Pharmacodynamics of Selective Inhibition of γ-Secretase by Avagacestat

A hallmark of Alzheimer's disease (AD) pathology is the accumulation of brain amyloid beta-peptide (A beta), generated by gamma-secretase-mediated cleavage of the amyloid precursor protein (APP). Therefore, gamma-secretase inhibitors (GSIs) may lower brain A beta and offer a potential new approach to treat AD. As gamma-secretase also cleaves Notch proteins, GSIs can have undesirable effects due to interference with Notch signaling. Avagacestat (BMS-708163) is a GSI developed for selective inhibition of APP over Notch cleavage. Avagacestat inhibition of APP and Notch cleavage was evaluated in cell culture by measuring levels of A beta and human Notch proteins. In rats, dogs, and humans, selectivity was evaluated by measuring plasma blood concentrations in relation to effects on cerebrospinal fluid (CSF) A beta levels and Notch-related toxicities. Measurements of Notch-related toxicity included goblet cell metaplasia in the gut, marginal-zone depletion in the spleen, reductions in B cells, and changes in expression of the Notch-regulated hairy and enhancer of split homolog-1 from blood cells.

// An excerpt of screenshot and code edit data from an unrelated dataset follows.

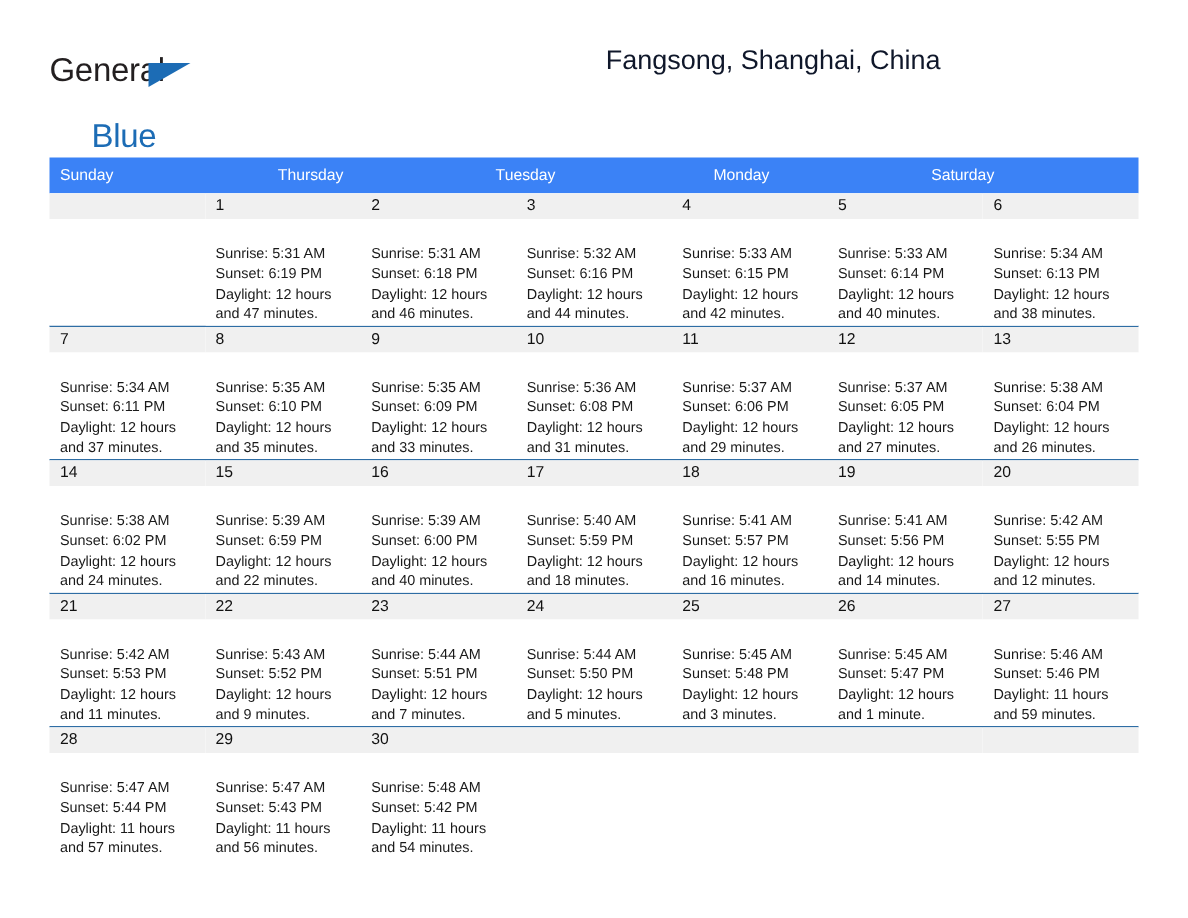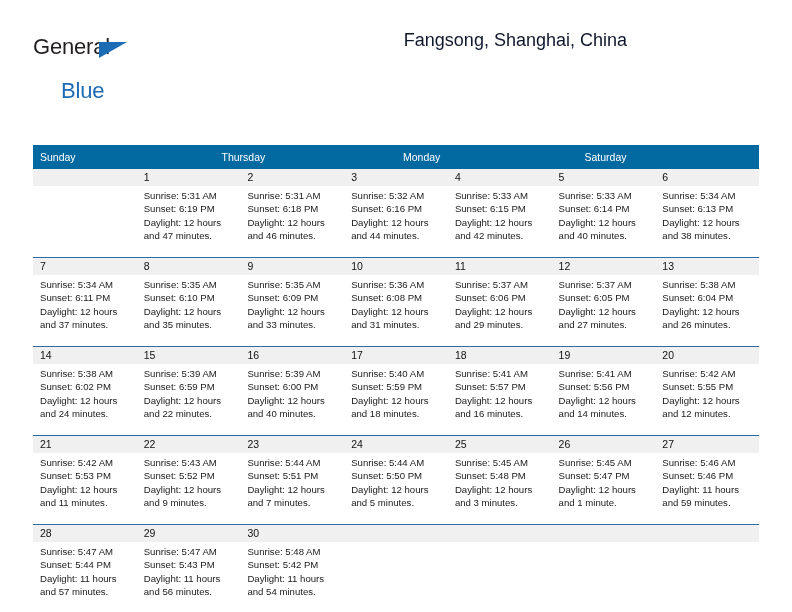--- a/index.html
+++ b/index.html
@@ -90,22 +90,21 @@
 
   
   .calendar {
     position: absolute;
     left: 33px;
     top: 105px;
     width: 726px;
   }
   .weekday-row {
     display: flex;
-    background: #0369a1;
-    margin-top: 40px;
+    background: #3b82f6;
   }
   .weekday {
     flex: 1 1 0;
     box-sizing: border-box;
     color: #ffffff;
     font-size: 10.5px;
     padding: 5px 0 5px 7px;
     line-height: 14px;
     white-space: nowrap;
   }
@@ -129,21 +128,21 @@
   .day-number-band {
     height: 17px;
     background: #f0f0f0;
     box-sizing: border-box;
     padding: 1px 0 0 7px;
     font-size: 10.5px;
     line-height: 15px;
     color: #111111;
   }
   .day-body {
-    padding: 3px 4px 0 7px;
+    padding: 17px 4px 0 7px;
     background: #ffffff;
   }
   .day-line {
     font-size: 9.6px;
     line-height: 13.4px;
     color: #1a1a1a;
     white-space: nowrap;
   }
   .day-cell.empty .day-body { visibility: hidden; }
   .day-cell.empty .day-number-band { color: transparent; }
@@ -165,20 +164,21 @@
       <div class="cal-subtitle">Fangsong, Shanghai, China</div>
     </div>
 
   </div>
 
   <div class="calendar">
 
     <div class="weekday-row">
       <div class="weekday">Sunday</div>
       <div class="weekday">Thursday</div>
+      <div class="weekday">Tuesday</div>
       <div class="weekday">Monday</div>
       <div class="weekday">Saturday</div>
     </div>
 
     <div id="weeks-container">
         <div class="week-row first">
           <div class="day-cell empty">
             <div class="day-number-band"></div>
             <div class="day-body">
               <div class="day-line"></div>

In rats and dogs, acute administration of avagacestat robustly reduced CSF A beta 40 and A beta 42 levels similarly. Chronic administration in rats and dogs, and 28-day, single- and multiple-ascending-dose administration in healthy human subjects caused similar exposure-dependent reductions in CSF A beta 40. Consistent with the 137-fold selectivity measured in cell culture, we identified doses of avagacestat that reduce CSF A beta levels without causing Notch-related toxicities. Our results demonstrate the selectivity of avagacestat for APP over Notch cleavage, supporting further evaluation of avagacestat for AD therapy.